The team at INKAS reverse-engineers every vehicle it retrofits when adding bullet- and blast-proofing specifications. PHOTO Dan Ilika

TORONTO—There’s a factory like no other in Toronto’s north end.

Still under construction and slated for completion this fall, its unfinished facade and parking lot render it barely worthy of a second glance.

But step inside and it’s easy to see what makes the INKAS Armored Vehicle Manufacturing facility—or more specifically what rolls out its doors—so special.
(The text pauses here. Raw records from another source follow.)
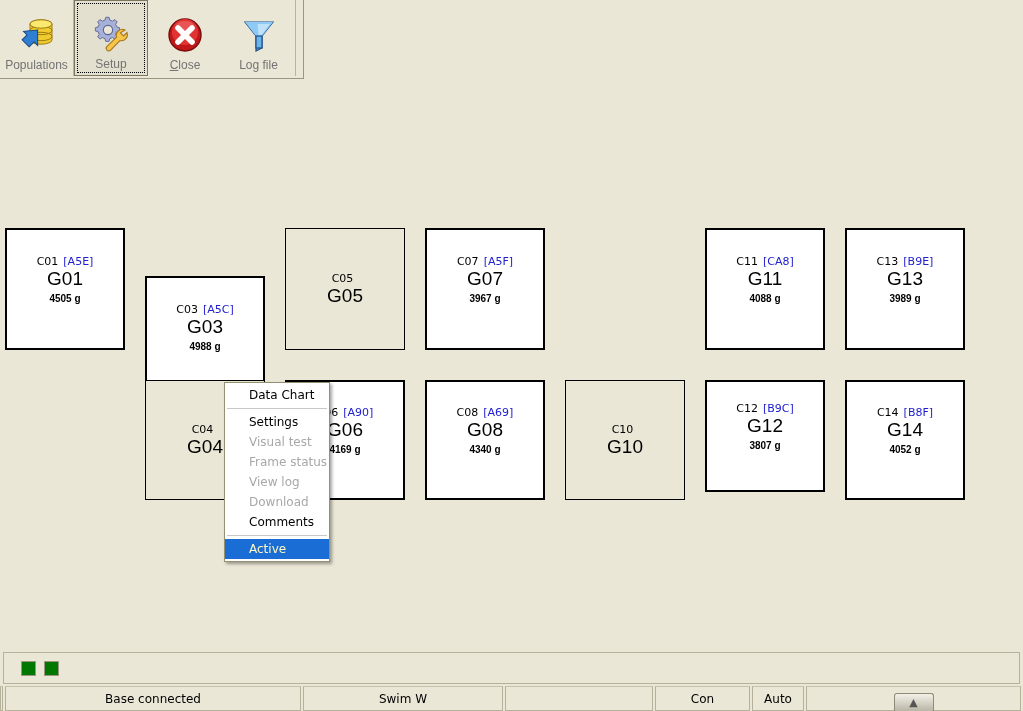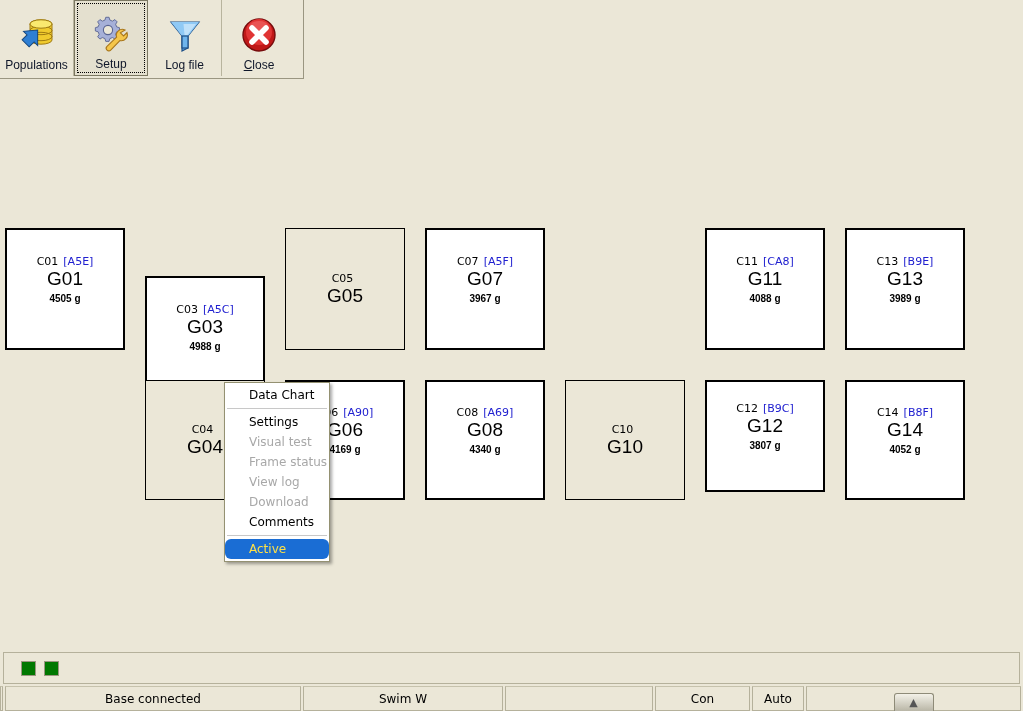--- a/index.html
+++ b/index.html
@@ -54,21 +54,21 @@
     pointer-events: none;
   }
   .tb-icon {
     width: 40px;
     height: 40px;
     margin-bottom: 4px;
     display: block;
   }
   .tb-label {
     font-size: 12px;
-    color: #0f172a;
+    color: #737373;
     line-height: 13px;
     white-space: nowrap;
   }
   .tb-label u { text-decoration: underline; }
 
   
   #grid {
     position: absolute;
     left: 0; top: 0;
     width: 1023px;
@@ -141,21 +141,21 @@
   .mi {
     font-size: 12px;
     line-height: 14px;
     color: #000;
     padding: 3px 6px 3px 24px;
     white-space: nowrap;
     cursor: default;
     font-family: "DejaVu Sans", sans-serif;
   }
   .mi.disabled { color: #a8a8a8; }
-  .mi.selected { background: #1a6dd4; color: #fde047; border-radius: 6px; }
+  .mi.selected { background: #1a6dd4; color: #fef9c3; }
   .msep {
     height: 1px;
     background: #c8c8c8;
     margin: 3px 2px 3px 2px;
   }
 
   
   #ledbar {
     position: absolute;
     left: 3px;
@@ -250,42 +250,42 @@
     <span class="tb-icon">
       <svg width="40" height="40" viewBox="0 0 40 40">
         <path d="M16 3 l4 0 l1 3.4 l3.2 1.3 l2.9-1.9 l2.8 2.8 l-1.9 2.9 l1.3 3.2 l3.4 1 l0 4 l-3.4 1 l-1.3 3.2 l1.9 2.9 l-2.8 2.8 l-2.9-1.9 l-3.2 1.3 l-1 3.4 l-4 0 l-1-3.4 l-3.2-1.3 l-2.9 1.9 l-2.8-2.8 l1.9-2.9 l-1.3-3.2 l-3.4-1 l0-4 l3.4-1 l1.3-3.2 l-1.9-2.9 l2.8-2.8 l2.9 1.9 l3.2-1.3 Z" fill="#a6b0d8" stroke="#5a6492" stroke-width="1.1" transform="scale(0.82) translate(2,1)"></path>
         <circle cx="17" cy="16" r="4.6" fill="#ebe7d7" stroke="#5a6492" stroke-width="1.1"></circle>
         <path d="M34 16 a6 6 0 0 0 -8.4 7.2 L16 32.4 a2.6 2.6 0 0 0 3.7 3.7 l9.2-9.6 A6 6 0 0 0 36 18.6 l-3.4 3.4 l-3.2-3.2 Z" fill="#f5c64a" stroke="#a8761a" stroke-width="1.1"></path>
       </svg>
     </span>
     <span class="tb-label">Setup</span>
   </div>
 
+  <div class="tb-btn" style="border-right:none;">
+    <span class="tb-icon">
+      <svg width="40" height="40" viewBox="0 0 40 40">
+        <circle cx="20" cy="20" r="16" fill="#c01818" stroke="#760c0c" stroke-width="1.4"></circle>
+        <circle cx="20" cy="17" r="13" fill="#e03434" stroke="none"></circle>
+        <ellipse cx="20" cy="11" rx="9" ry="5" fill="#f07070" opacity="0.55"></ellipse>
+        <path d="M13 13 L27 27 M27 13 L13 27" stroke="#ffffff" stroke-width="5.6" stroke-linecap="round"></path>
+      </svg>
+    </span>
+    <span class="tb-label"><u>C</u><span>lose</span></span>
+  </div>
+
   <div class="tb-btn">
     <span class="tb-icon">
       <svg width="40" height="40" viewBox="0 0 40 40">
         <path d="M6 7 L34 7 L23 21 L23 33 L17 36 L17 21 Z" fill="#5ba7e8" stroke="#1d4f87" stroke-width="1.2"></path>
         <path d="M6 7 L34 7 L23 21 L17 21 Z" fill="#8fc9f5" stroke="none"></path>
         <path d="M18.5 9 L31 9 L22.5 20 L19.5 20 Z" fill="#cfe8fb" stroke="none" opacity="0.75"></path>
         <rect x="17" y="21" width="6" height="12" fill="#6eb4ec" stroke="#1d4f87" stroke-width="1.2"></rect>
       </svg>
     </span>
     <span class="tb-label">Log file</span>
-  </div>
-
-  <div class="tb-btn" style="border-right:none;">
-    <span class="tb-icon">
-      <svg width="40" height="40" viewBox="0 0 40 40">
-        <circle cx="20" cy="20" r="16" fill="#c01818" stroke="#760c0c" stroke-width="1.4"></circle>
-        <circle cx="20" cy="17" r="13" fill="#e03434" stroke="none"></circle>
-        <ellipse cx="20" cy="11" rx="9" ry="5" fill="#f07070" opacity="0.55"></ellipse>
-        <path d="M13 13 L27 27 M27 13 L13 27" stroke="#ffffff" stroke-width="5.6" stroke-linecap="round"></path>
-      </svg>
-    </span>
-    <span class="tb-label"><u>C</u><span>lose</span></span>
   </div>
 
 </div>
 
 <div id="grid">
 
   <div class="cell" style="left:5px;  top:228px; width:120px; height:122px;">
     <div class="cell-inner">
       <div class="cell-head"><span>C01</span><span class="hex">[A5E]</span></div>
       <div class="cell-id">G01</div>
The scene inside the unmarked building in the Weston Road and Finch Street West area of Toronto lies in stark contrast to its raw and unfinished exterior.

Advertisement

From the stacks of ballistic steel to the rows of luxury SUVs in varying forms of completion, there’s a sense of quality and craftsmanship that hovers above the shop floor like a cloud of welding fumes.

Approach the first area of the shop, where pre-teardown inspection takes place, and you will find everything from Mercedes-Benz Sprinter vans to Toyota Camry sedans waiting patiently for their impressive retrofits.
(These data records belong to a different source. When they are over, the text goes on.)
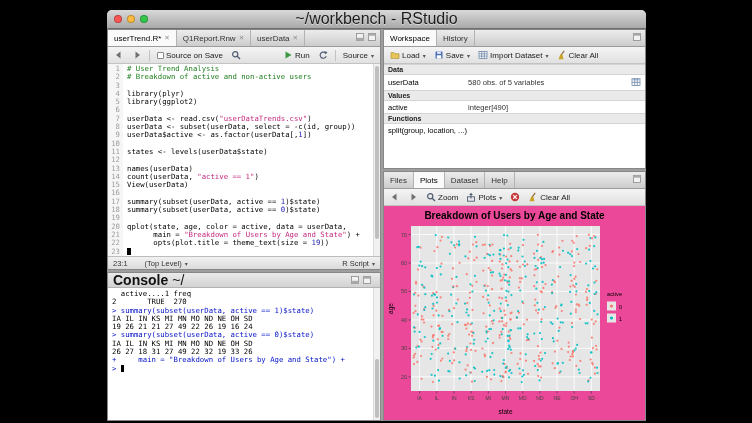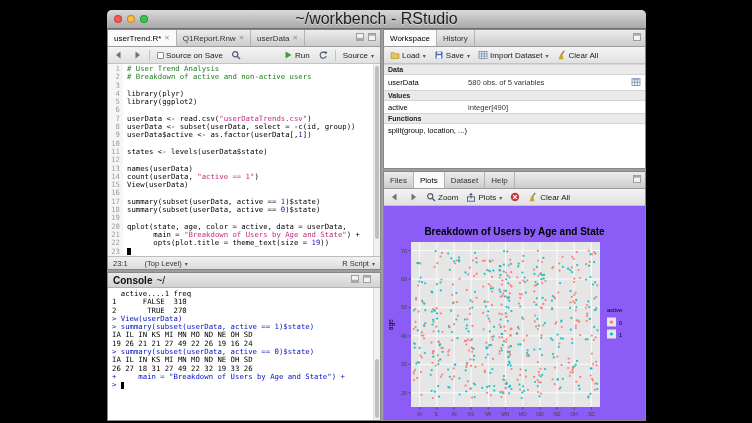--- a/index.html
+++ b/index.html
@@ -33,32 +33,32 @@
   .gutter div{height:8.3px;line-height:8.3px}
   .code{flex:1;padding:1px 0 0 4px;overflow:hidden}
   .ln{height:8.3px;line-height:8.3px;white-space:pre;color:#000}
   .tok-comment{color:#1e7d1e}
   .tok-string{color:#c5297f}
   .tok-number{color:#1a1aa6}
   .caret{display:inline-block;width:3.5px;height:7px;background:#000;vertical-align:middle}
   .vscroll{width:7px;background:#f1f1f1;border-left:1px solid #dcdcdc;position:relative}
   .vscroll .thumb{position:absolute;left:1px;right:1px;background:#bfbfbf;border-radius:3px}
   .statusbar{position:absolute;left:0;right:0;bottom:0;height:13px;background:linear-gradient(#f1f1f1,#dbdbdb);border-top:1px solid #bdbdbd;display:flex;align-items:center;font-size:7.5px;color:#333;padding:0 5px;gap:17px}
-  .chead{height:15px;background:linear-gradient(#eaeaea,#d2d2d2);border-bottom:1px solid #b2b2b2;display:flex;align-items:center;font-size:10px;padding:0 5px;color:#111;gap:4px}
+  .chead{height:15px;background:linear-gradient(#eaeaea,#d2d2d2);border-bottom:1px solid #b2b2b2;display:flex;align-items:center;font-size:14px;padding:0 5px;color:#111;gap:4px}
   .chead .t{font-weight:bold}
   .cbody{position:absolute;top:15px;left:0;right:0;bottom:0;display:flex;background:#fff}
   .clines{flex:1;font-family:"DejaVu Sans Mono",monospace;font-size:7.3px;padding:2px 0 0 4px;overflow:hidden}
   .cline{height:8.3px;line-height:8.3px;white-space:pre;color:#000}
   .cline.input{color:#0010c8}
   .wbody{position:absolute;top:34px;left:0;right:0;bottom:0;background:#fff;font-size:7.6px;overflow:hidden}
   .wsec{background:#eaeaea;border-bottom:1px solid #d4d4d4;border-top:1px solid #d4d4d4;font-weight:bold;color:#222;padding:1px 4px;font-size:7px}
   .wrow{display:flex;align-items:center;padding:1.5px 4px 1.5px 4px}
   .wname{width:80px;color:#000;white-space:nowrap}
   .wval{color:#333;flex:1;white-space:nowrap}
-  .plotarea{position:absolute;top:34px;left:0;right:0;bottom:0;background:#8b5cf6;text-align:center;padding-top:20px}
+  .plotarea{position:absolute;top:34px;left:0;right:0;bottom:0;background:#ec4899;text-align:center;padding-top:4px}
   .plot-title{font-size:10px;font-weight:bold;color:#000;font-family:"Liberation Sans",sans-serif}
   svg text{font-family:"Liberation Sans",sans-serif}
   .ic{display:inline-flex;align-items:center}
 </style>
 </head>
 <body>
 
 <div class="win">
   <div class="titlebar">
     <div class="lights">
@@ -213,23 +213,21 @@
               </svg></span>
             <span><svg width="10" height="10" viewBox="0 0 10 10">
                 <rect x="1.5" y="1.5" width="7" height="7" fill="#f2f2f2" stroke="#8b8b8b" stroke-width="0.8"></rect>
                 <rect x="1.5" y="1.5" width="7" height="2.2" fill="#a9a9a9"></rect>
               </svg></span>
           </span>
       </div>
       <div class="cbody">
         <div class="clines" id="console-lines">
             <div class="cline">  active....1 freq</div>
-            <div class="cline">1      FALSE  310</div>
             <div class="cline">2       TRUE  270</div>
-            <div class="cline input">&gt; View(userData)</div>
             <div class="cline input">&gt; summary(subset(userData, active == 1)$state)</div>
             <div class="cline">IA IL IN KS MI MN MO ND NE OH SD</div>
             <div class="cline">19 26 21 21 27 49 22 26 19 16 24</div>
             <div class="cline input">&gt; summary(subset(userData, active == 0)$state)</div>
             <div class="cline">IA IL IN KS MI MN MO ND NE OH SD</div>
             <div class="cline">26 27 18 31 27 49 22 32 19 33 26</div>
             <div class="cline input">+     main = "Breakdown of Users by Age and State") +</div>
             <div class="cline input">&gt; <span class="caret"></span></div>
           </div>
         <div class="vscroll">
The vehicles in the back of the shop, where the quality control team completes its final inspections before shipment, look an awful lot like they did when they rolled in through the front door.

It’s somewhere in between that the INKAS team applies its craft, completely overhauling everything from the pedestrian to the posh for clients from around the world.

And much like the INKAS facility itself, it’s what’s on the inside that counts.

Founded in 1996, INKAS started life building armoured cash-in-transit vehicles before expanding into the secured executive transportation market.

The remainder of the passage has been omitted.